**ASSIGNMENT**
Filter the material below down to the lines containing the word "weight".

**AVAILABLE DATA**
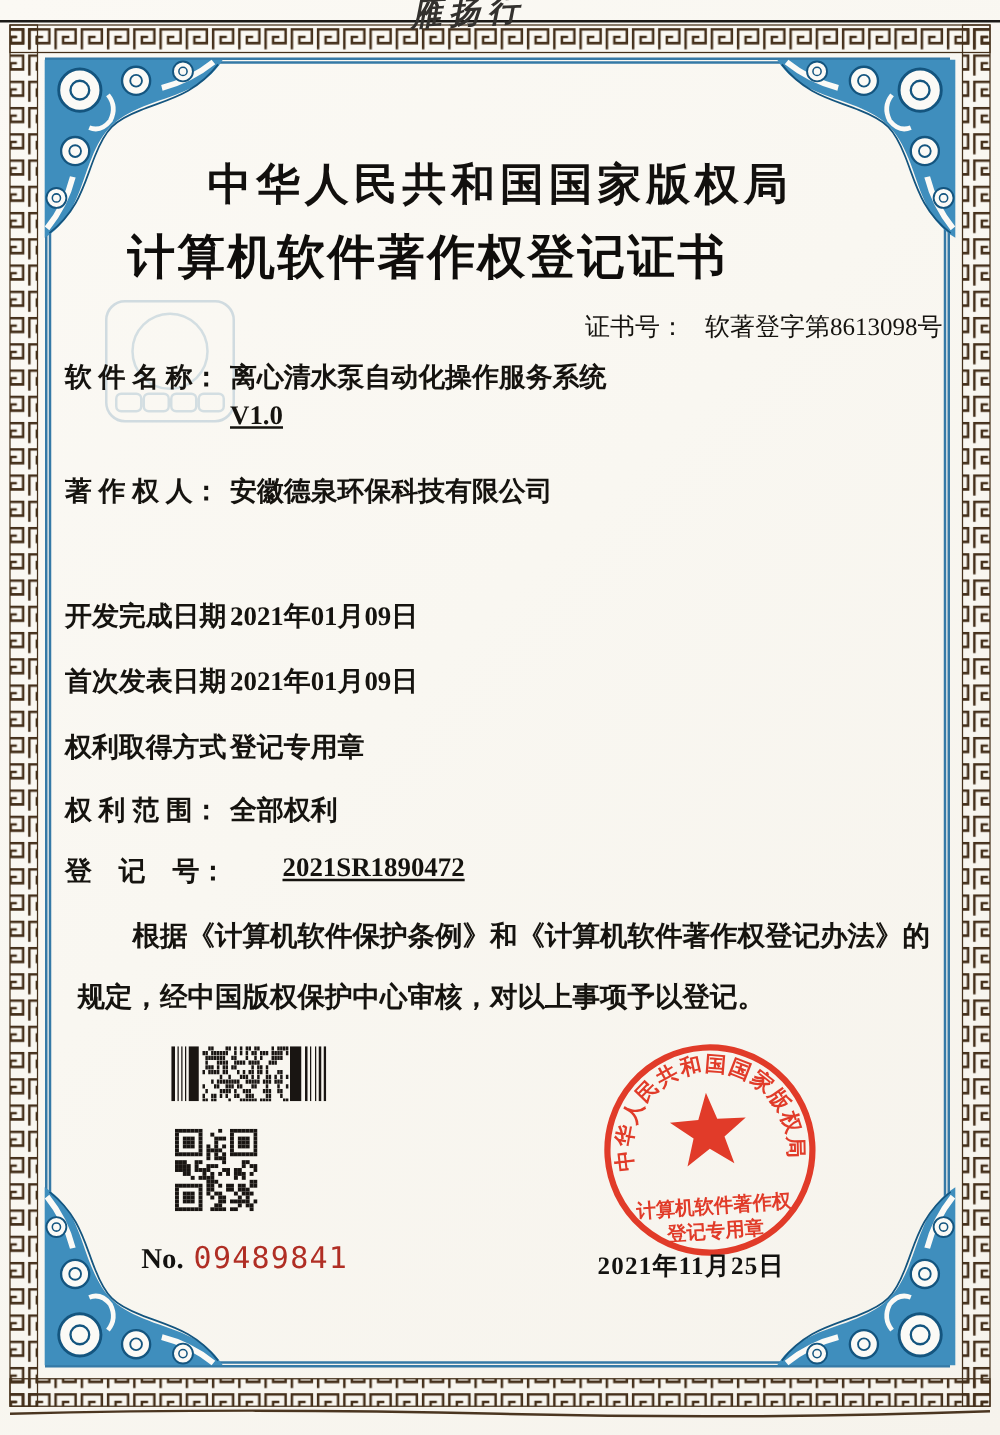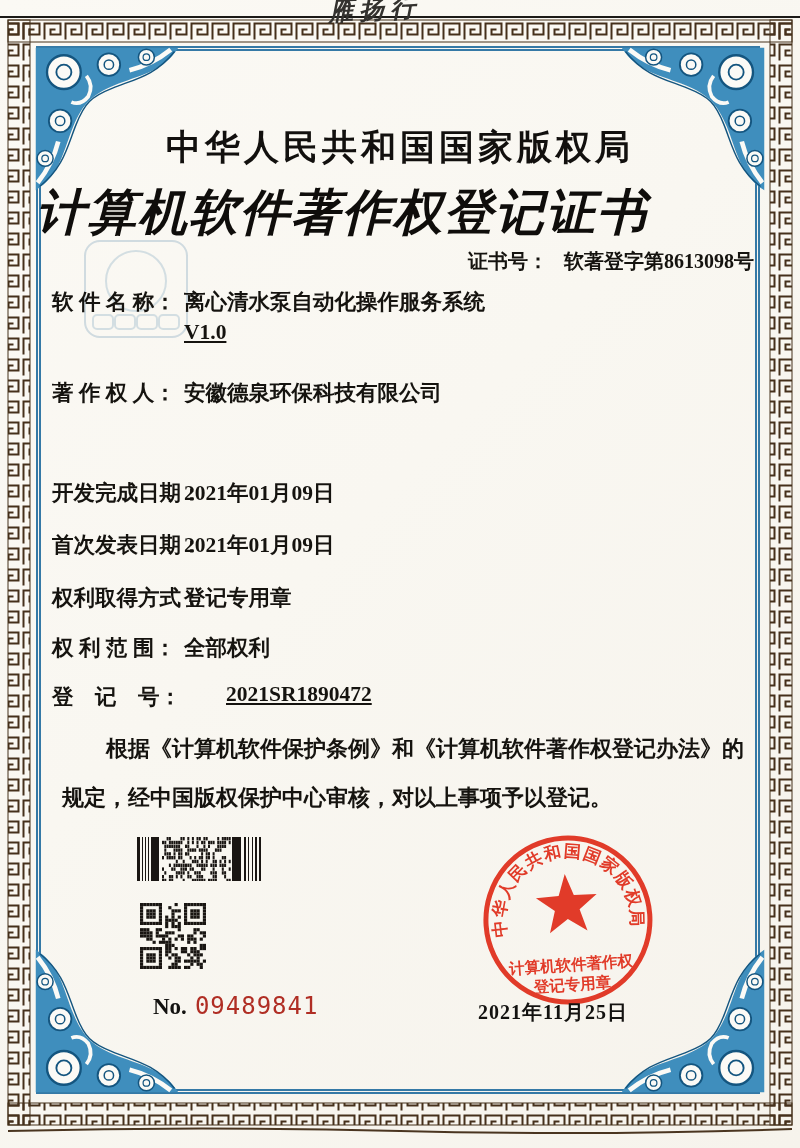--- a/index.html
+++ b/index.html
@@ -26,7 +26,7 @@
   .authority{position:absolute;left:0;top:124px;width:800px;text-align:center;
         font-size:35px;font-weight:700;letter-spacing:4px;color:#12100e;}
   .cert-title{position:absolute;left:0;top:180px;width:684px;text-align:center;
-        font-size:49px;font-weight:800;letter-spacing:2px;color:#0f0d0b;font-style:italic;}
+        font-size:38px;font-weight:800;letter-spacing:2px;color:#0f0d0b;}
   .certno{position:absolute;left:0;top:248px;width:754px;text-align:right;
         font-size:20px;font-weight:700;color:#15130f;}
   .certno .certno-value{margin-left:16px;}

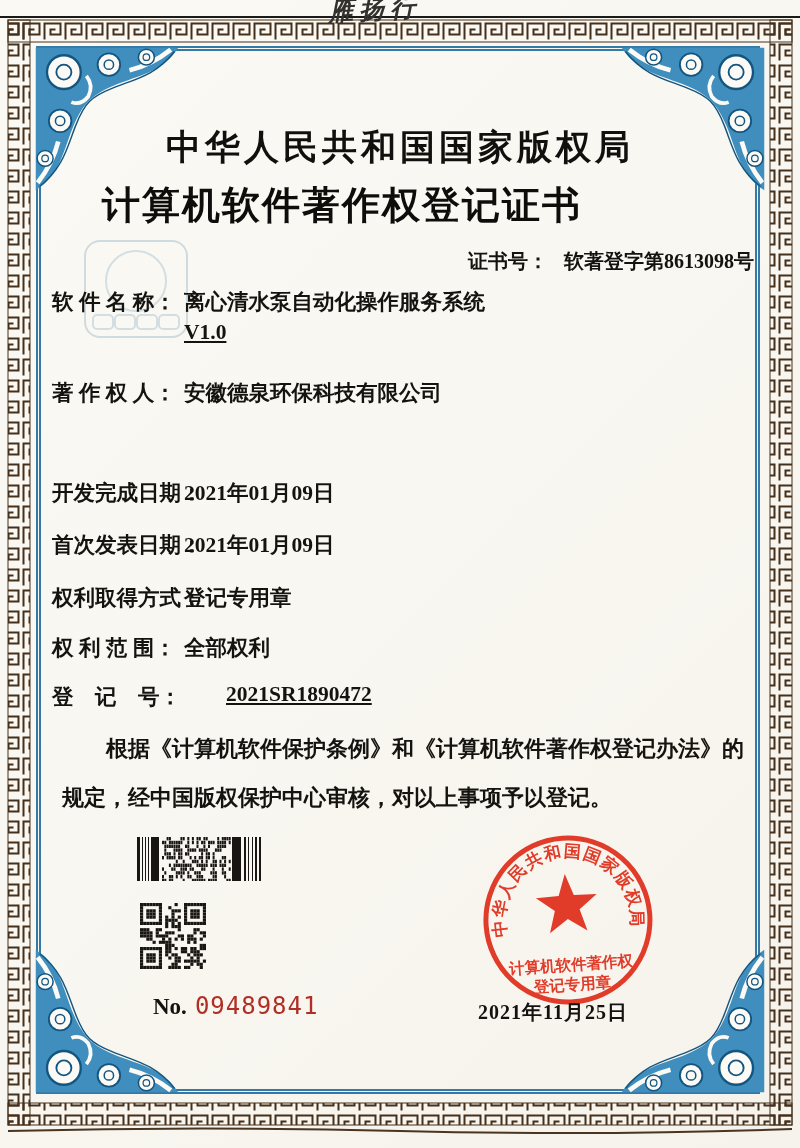--- a/index.html
+++ b/index.html
@@ -28,7 +28,7 @@
   .cert-title{position:absolute;left:0;top:180px;width:684px;text-align:center;
         font-size:38px;font-weight:800;letter-spacing:2px;color:#0f0d0b;}
   .certno{position:absolute;left:0;top:248px;width:754px;text-align:right;
-        font-size:20px;font-weight:700;color:#15130f;}
+        font-size:20px;font-weight:400;color:#15130f;}
   .certno .certno-value{margin-left:16px;}
   .row{position:absolute;left:52px;font-size:21.5px;font-weight:700;color:#15130f;white-space:nowrap;}
   .row .value{position:absolute;left:132px;white-space:nowrap;}

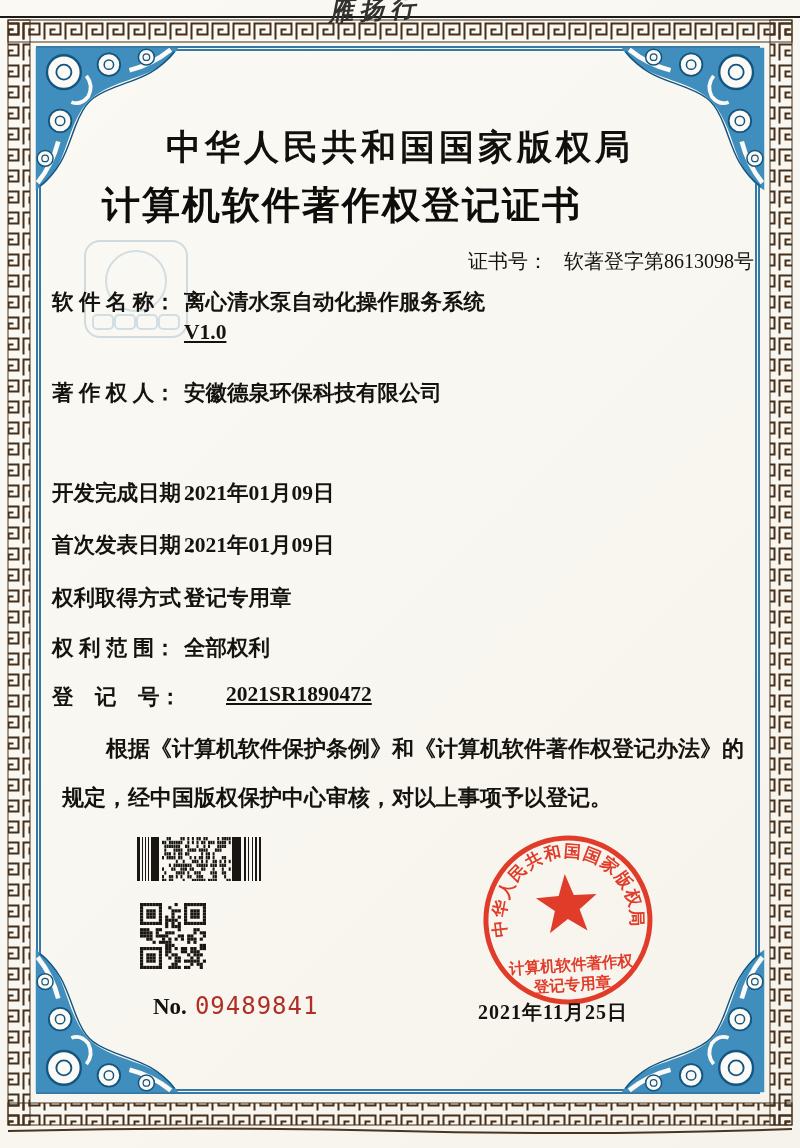--- a/index.html
+++ b/index.html
@@ -38,7 +38,7 @@
         font-weight:600;line-height:49px;text-indent:2em;color:#15130f;}
   .barcode{position:absolute;left:137px;top:837px;}
   .qrcode{position:absolute;left:140px;top:903px;}
-  .serial{position:absolute;left:113px;top:992px;font-size:23px;font-weight:700;color:#131210;margin-left:40px;}
+  .serial{position:absolute;left:113px;top:992px;font-size:23px;font-weight:700;color:#131210;}
   .serial .serial-num{font-family:"DejaVu Sans Mono",monospace;font-weight:500;
         font-size:24px;letter-spacing:1px;margin-left:8px;}
   .seal{position:absolute;left:468px;top:826px;transform:rotate(-4deg);opacity:.95;}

**RESULT**
         font-size:35px;font-weight:700;letter-spacing:4px;color:#12100e;}
-        font-size:49px;font-weight:800;letter-spacing:2px;color:#0f0d0b;font-style:italic;}
+        font-size:38px;font-weight:800;letter-spacing:2px;color:#0f0d0b;}
         font-size:20px;font-weight:700;color:#15130f;}
         font-size:38px;font-weight:800;letter-spacing:2px;color:#0f0d0b;}
-        font-size:20px;font-weight:700;color:#15130f;}
+        font-size:20px;font-weight:400;color:#15130f;}
   .row{position:absolute;left:52px;font-size:21.5px;font-weight:700;color:#15130f;white-space:nowrap;}
         font-weight:600;line-height:49px;text-indent:2em;color:#15130f;}
-  .serial{position:absolute;left:113px;top:992px;font-size:23px;font-weight:700;color:#131210;margin-left:40px;}
+  .serial{position:absolute;left:113px;top:992px;font-size:23px;font-weight:700;color:#131210;}
   .serial .serial-num{font-family:"DejaVu Sans Mono",monospace;font-weight:500;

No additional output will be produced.